Bir Yudum Sevgi
Duman rengi soluksuz gecelerde düşe kalka kurduğumuz düşleri kuruyan dudaklarımızı ısırırken donuk göz pınarlarımızda ararız. Bir hayal penceresi açılır vakitsiz, dalıp gideriz bilinmeyenlerin dehlizine. Mor ötesi dağarı biliriz arşınlarken korkak ve ürkek, dantel ağaçlarının altındaki yıldız çiçekleri parlar gözlerimizde, gelin böceğinin sesi alır bizi bizden. Sevdasız sevdalanırız umuda, süklüm püklüm bakarız yarına, titreyen yüreğimizin istediği sevmek sevilmektir aslında.
Şimdi; geceler boyu bize yapışan korkaklığı, duyduğumuz kini, neden karalığa gömmeyelim?

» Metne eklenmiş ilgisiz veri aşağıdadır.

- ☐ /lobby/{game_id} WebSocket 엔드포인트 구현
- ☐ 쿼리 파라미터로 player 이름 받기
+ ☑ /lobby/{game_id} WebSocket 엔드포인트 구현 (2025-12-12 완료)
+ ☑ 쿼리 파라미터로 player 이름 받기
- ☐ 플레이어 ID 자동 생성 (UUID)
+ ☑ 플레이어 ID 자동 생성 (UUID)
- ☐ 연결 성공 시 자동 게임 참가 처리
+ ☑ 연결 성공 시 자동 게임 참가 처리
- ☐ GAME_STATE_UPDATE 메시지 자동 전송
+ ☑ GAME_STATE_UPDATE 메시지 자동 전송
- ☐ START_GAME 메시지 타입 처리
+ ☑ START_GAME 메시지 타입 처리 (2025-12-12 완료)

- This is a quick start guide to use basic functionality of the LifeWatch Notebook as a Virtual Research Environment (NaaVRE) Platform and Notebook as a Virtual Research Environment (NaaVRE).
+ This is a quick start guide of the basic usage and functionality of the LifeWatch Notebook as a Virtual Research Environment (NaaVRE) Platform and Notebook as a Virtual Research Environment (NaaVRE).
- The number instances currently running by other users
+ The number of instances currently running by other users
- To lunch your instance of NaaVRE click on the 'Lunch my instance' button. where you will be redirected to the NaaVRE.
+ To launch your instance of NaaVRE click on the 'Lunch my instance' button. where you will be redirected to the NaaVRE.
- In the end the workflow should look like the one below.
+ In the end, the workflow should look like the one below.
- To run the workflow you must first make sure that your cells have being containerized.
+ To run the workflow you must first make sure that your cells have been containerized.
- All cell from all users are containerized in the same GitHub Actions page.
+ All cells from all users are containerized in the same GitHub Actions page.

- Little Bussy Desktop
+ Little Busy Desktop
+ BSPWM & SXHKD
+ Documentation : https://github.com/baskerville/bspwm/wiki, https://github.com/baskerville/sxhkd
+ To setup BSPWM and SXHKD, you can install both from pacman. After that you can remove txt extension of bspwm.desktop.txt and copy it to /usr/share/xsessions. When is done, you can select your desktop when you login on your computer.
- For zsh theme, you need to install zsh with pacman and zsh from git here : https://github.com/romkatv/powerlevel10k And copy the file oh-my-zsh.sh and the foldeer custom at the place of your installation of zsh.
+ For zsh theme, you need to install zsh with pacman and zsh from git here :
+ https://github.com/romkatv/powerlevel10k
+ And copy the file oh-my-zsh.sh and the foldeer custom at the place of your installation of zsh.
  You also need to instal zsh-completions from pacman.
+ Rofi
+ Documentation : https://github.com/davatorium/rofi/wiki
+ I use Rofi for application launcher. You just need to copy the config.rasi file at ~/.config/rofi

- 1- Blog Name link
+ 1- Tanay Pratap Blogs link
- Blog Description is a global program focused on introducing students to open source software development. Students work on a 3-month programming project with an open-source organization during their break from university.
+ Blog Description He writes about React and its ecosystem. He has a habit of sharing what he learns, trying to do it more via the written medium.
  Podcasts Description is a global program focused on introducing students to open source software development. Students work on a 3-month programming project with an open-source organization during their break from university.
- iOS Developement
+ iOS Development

Hadi bir başka bakalım yarına, umutla sevecenlikle, gün doğarken çığlıklarımız sustursun karanlığı, bu sabah başka olsun.
Yarın sabah erken kalk lütfen, güneşi avuçlarına alıp yüreğini ısıtırımsın? Git yürüyebildiğin kadar, serin esen rüzgarda dalgalanan saclarını benim yerime okşar mısın? Birden yağan sağanak yağmurda yağmur taneleri ile dudaklarını ıslatır mısın? Bir ağaç altında kır çiçekleri görürsen kopartma lütfen, o çiçekleri benim yerime koklar mısın? Böyle güzel bahar sabahında baharım olur musun?
Yine çok şey mi istedim?
Hayır; yeni bir günde güzellikler adına sağlık ve bir yudum sevgi.